London: British Christians seems to have lost their touch with women, and are thus going on dating workshops to improve their technique in everything from chat-up lines to body language so that they can hit the right chord with the opposite sex.

The clergy has said that due to falling numbers and lack of experience in relationships, many churchgoers find it difficult to get a partner and are losing personal skills, such as flirting and reading signals.

So, a large number of Christians are increasingly signing up for internet dating sites, like Christian Connections, and attending special courses designed to make them more successful in turning a first date into a long-term relationship

According to Peter Spalton, known as the dating doctor, churchgoers are usually timid and the course can provide them with tips to appear more attractive.

And with the lessons, they would learn how to greet someone, how to hold good eye contact and how to judge whether the other person wants to be kissed at the end of the evening.

"The first meeting is crucial in making or breaking a relationship. The workshops are all about giving people the confidence to make their date a success. They go through the whole process of what is acceptable to talk about and when it is appropriate to try to take things to the next level," the Telegraph quoted Spalton as saying.

He believes that chat-up lines can turn out to be the key to make someone laugh and feel relaxed, but at times some Christian jokes might not be well received.

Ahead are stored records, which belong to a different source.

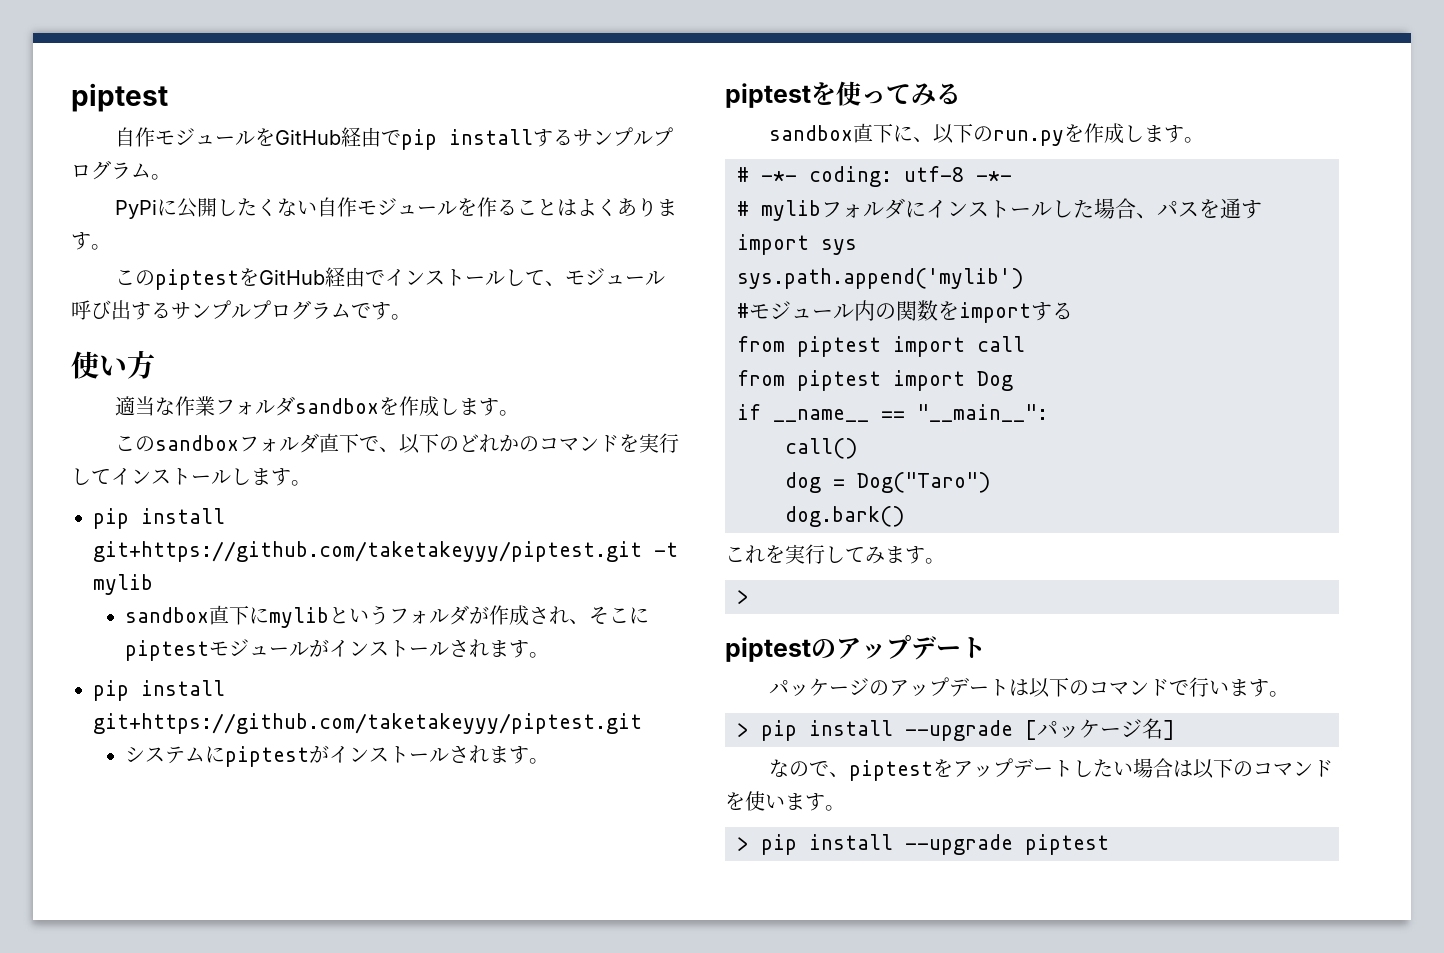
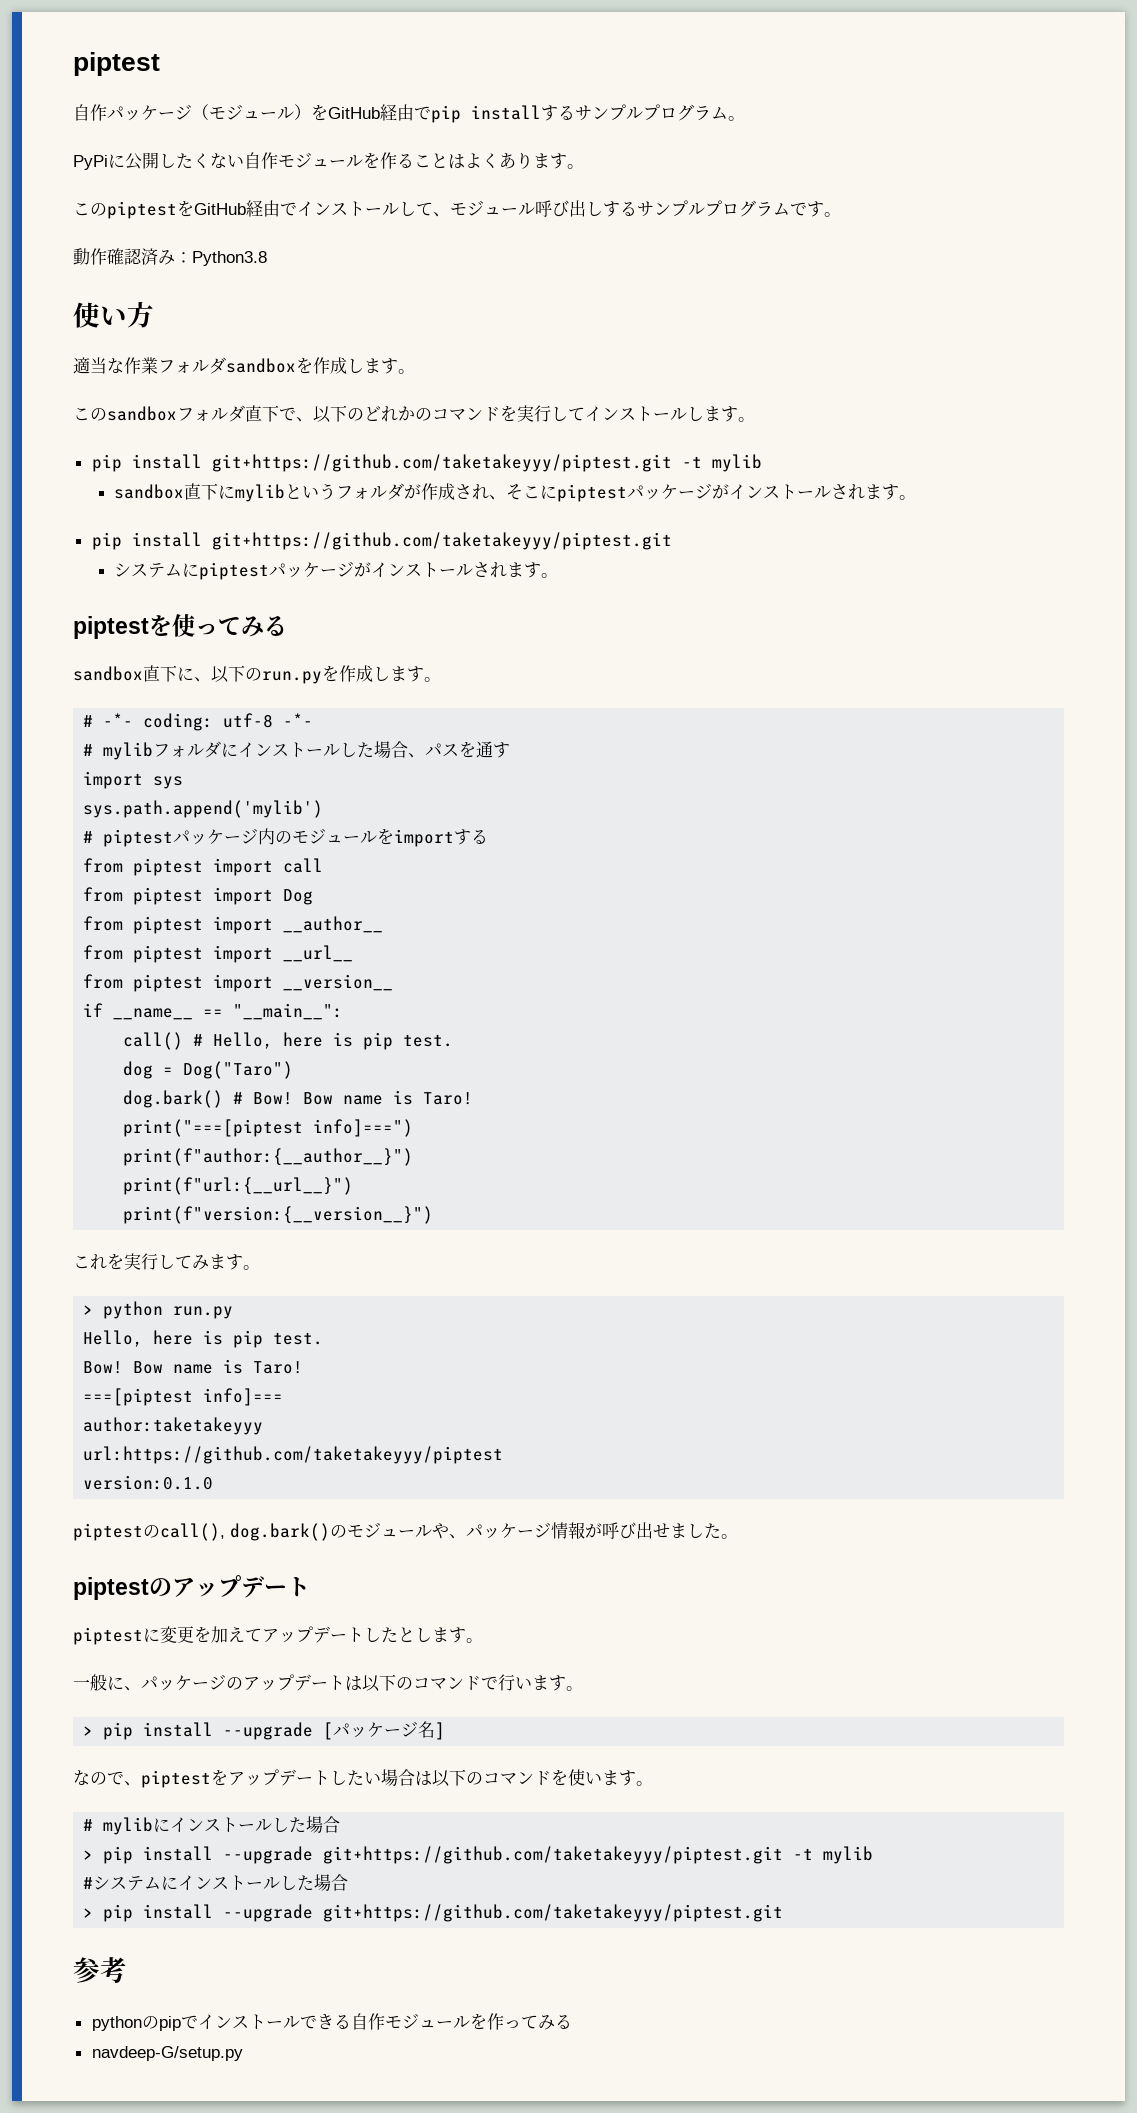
[155,128,256,145] モジュール -> [107,104,311,121] パッケージ（モジュール）
(131, 310) none -> [586,201,603,216] し
(411, 317) none -> [73,248,267,266] // 動作確認済み：Python3.8
[208,639,309,656] モジュール -> [627,483,713,500] パッケージ
(309, 756) none -> [269,561,355,578] パッケージ
[749,300,938,321] モジュール内の関数 -> [103,828,378,847] piptestパッケージ内のモジュール
(1013, 381) none -> [83,916,384,934] [83,945,354,963] [83,974,394,992] // from piptest import __author__ // from piptest import __url__ // from piptest import __version__
[785,472,991,493] [785,506,905,527] // dog = Dog("Taro") // dog.bark() -> [193,1032,454,1050] [123,1061,294,1079] [123,1090,474,1108] [123,1119,414,1137] [123,1148,414,1166] [123,1177,354,1195] [123,1206,434,1224] # Hello, here is pip test. // dog = Dog("Taro") // dog.bark() # Bow! Bow name is Taro! // print("===[piptest info]===") // print(f"author:{__author__}") // print(f"url:{__url__}") // print(f"version:{__version__}")
(749, 597) none -> [103,1301,234,1319] [83,1330,324,1348] [83,1359,304,1374] [83,1388,284,1406] [83,1417,264,1435] [83,1446,504,1464] [83,1475,214,1490] [73,1522,738,1541] python run.py // Hello, here is pip test. // Bow! Bow name is Taro! // ===[piptest info]=== // author:taketakeyyy // url:https://github.com/taketakeyyy/piptest // version:0.1.0 // piptestのcall(), dog.bark()のモジュールや、パッケージ情報が呼び出せました。
(986, 648) none -> [73,1626,483,1645] [73,1674,141,1691] piptestに変更を加えてアップデートしたとします。 // 一般に、
[737,834,1109,855] > pip install --upgrade piptest -> [83,1816,341,1835] [83,1846,874,1864] [83,1874,349,1891] [83,1904,784,1922] [73,1957,127,1983] [91,2013,572,2031] [91,2046,243,2061] # mylibにインストールした場合 // > pip install --upgrade git+https://github.com/taketakeyyy/piptest.git -t mylib // #システムにインストールした場合 // > pip install --upgrade git+https://github.com/taketakeyyy/piptest.git // 参考 // pythonのpipでインストールできる自作モジュールを作ってみる // navdeep-G/setup.py

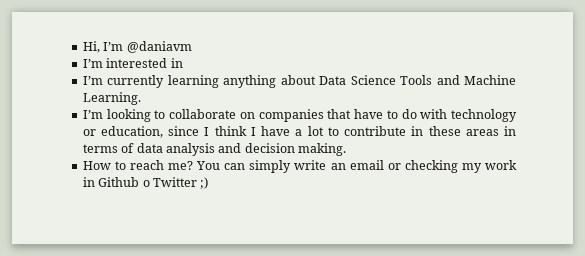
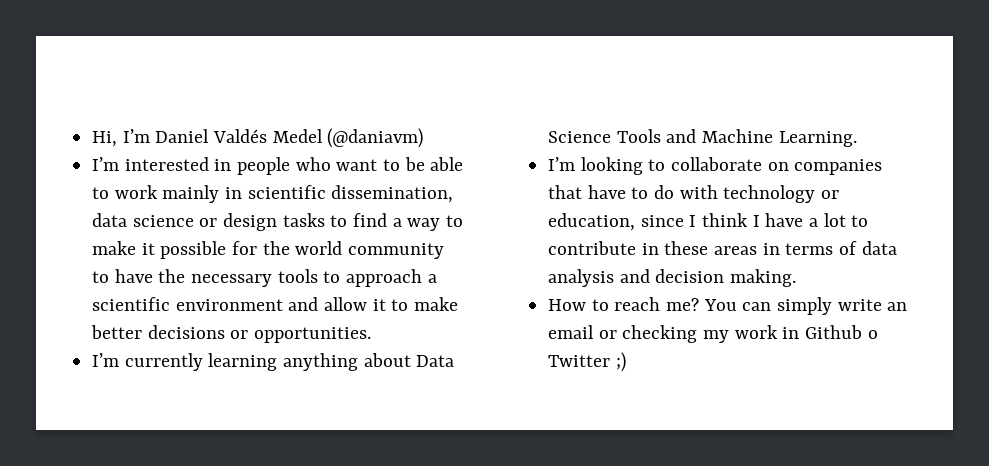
[126,41,192,53] @daniavm -> [155,128,424,148] Daniel Valdés Medel (@daniavm)
(183, 63) none -> [237,157,464,175] [92,185,454,203] [92,213,464,231] [92,241,445,259] [92,269,437,287] [92,297,459,311] [91,325,372,343] people who want to be able to work mainly in scientific dissemination, data science or design tasks to find a way to make it possible for the world community to have the necessary tools to approach a scientific environment and allow it to make better decisions or opportunities.

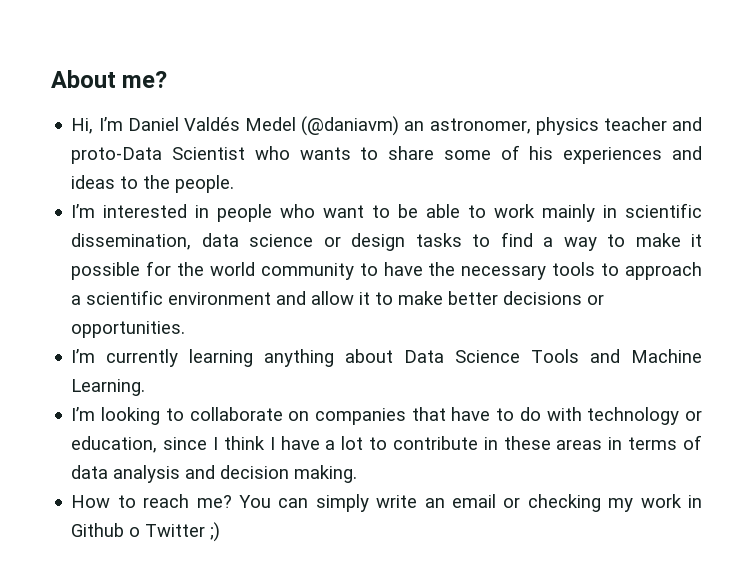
(92, 139) none -> [51,70,168,88] About me? //
(424, 138) none -> [404,117,702,135] [71,145,702,164] [71,175,235,193] an astronomer, physics teacher and proto-Data Scientist who wants to share some of his experiences and ideas to the people.

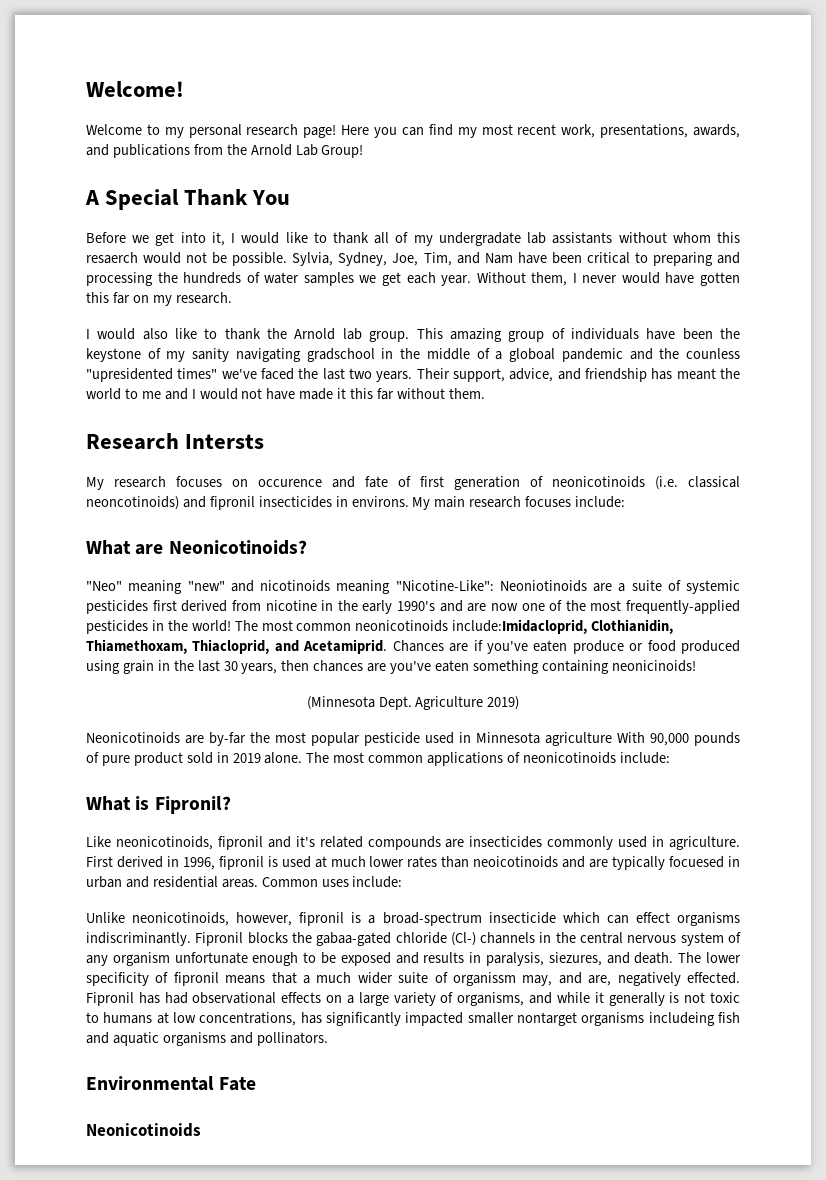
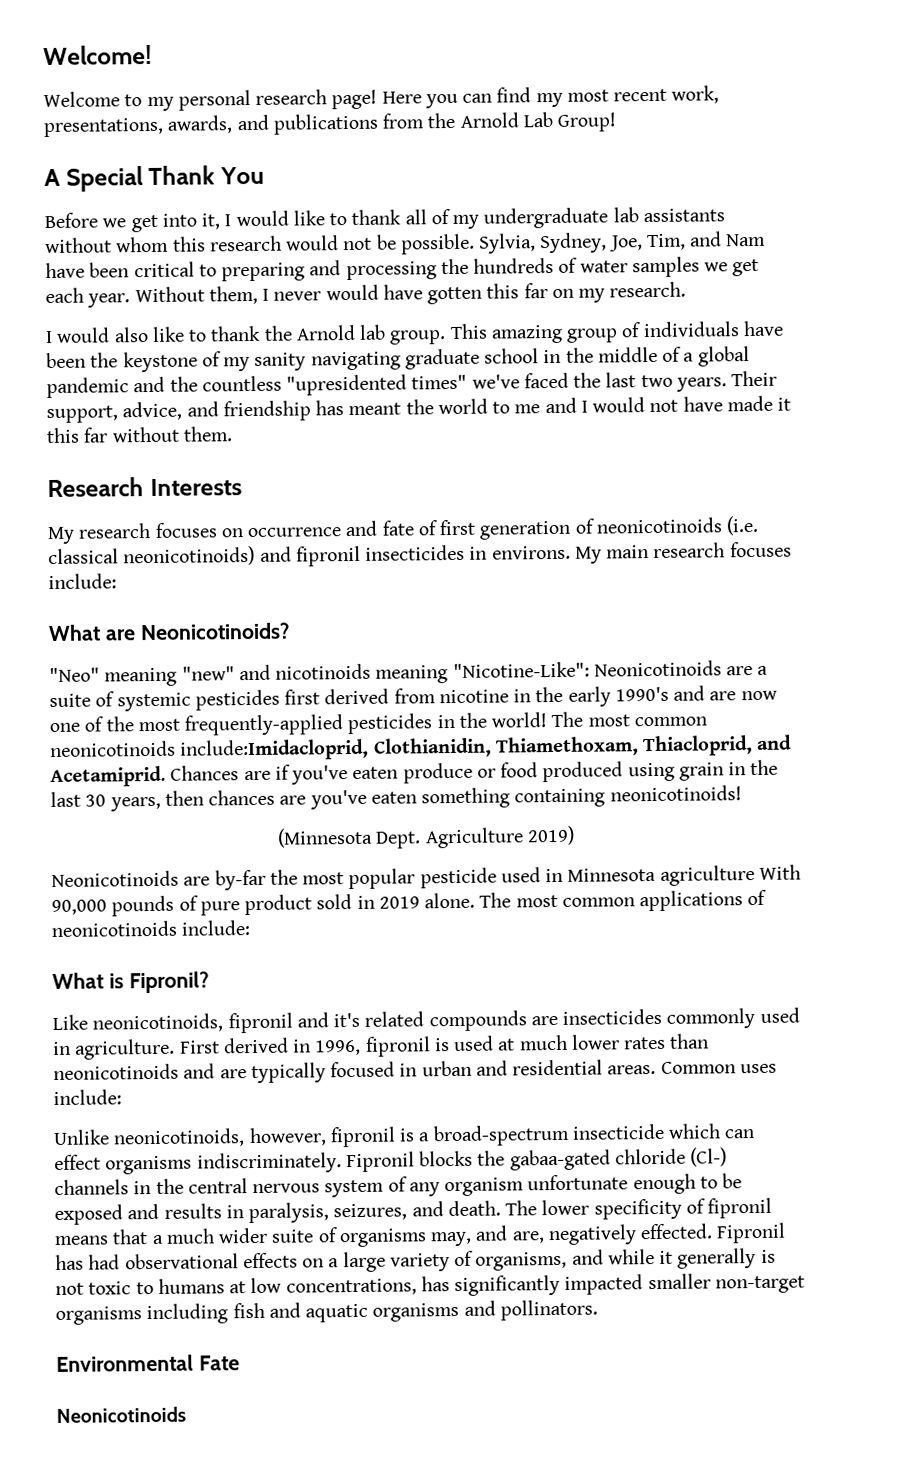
[438,232,521,246] undergradate -> [483,207,609,229] undergraduate
[86,252,138,264] resaerch -> [209,235,282,252] research
[306,348,375,362] gradschool -> [404,348,540,370] graduate school
[509,348,556,362] globoal -> [697,346,750,367] global
[686,348,741,359] counless -> [201,375,282,392] countless
[185,434,265,449] Intersts -> [149,478,242,497] Interests
[258,479,322,487] occurence -> [247,527,343,538] occurrence
[86,496,179,510] neoncotinoids) -> [123,545,256,567] neonicotinoids)
[499,580,587,592] Neoniotinoids -> [593,660,722,677] Neonicotinoids
[611,660,696,672] neonicinoids! -> [609,785,742,802] neonicotinoids!
[473,856,559,868] neoicotinoids -> [53,1063,179,1080] neonicotinoids
[669,856,725,868] focuesed -> [330,1061,396,1078] focused
[86,932,191,946] indiscriminantly. -> [196,1152,342,1174] indiscriminately.
[548,952,602,966] siezures, -> [333,1203,408,1221] seizures,
[452,972,516,986] organissm -> [338,1228,427,1248] organisms
[517,1012,715,1026] nontarget organisms includeing -> [714,1275,805,1294] [55,1303,229,1325] non-target organisms including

According to Christian Connections, one should avoid using one-liners such as "You float my ark" and "I didn't believe in predestination until tonight".

Jackie Elton, founder of the agency, said that the number of people using Christian dating sites has doubled over the past year.

"There's been a massive rise in internet dating sites as Christians are struggling to find a partner in church. They know what they want, but many congregations are too small or have a gender imbalance that makes it really difficult for them. As a result they are not getting the kind of experience they need and that's why they are turning to the workshops," she said.

The Rev Richard Cunningham, the director of the University and College Christian Fellowship, said that with the fragmentation of the society, many people now lack the necessary skills to date successfully.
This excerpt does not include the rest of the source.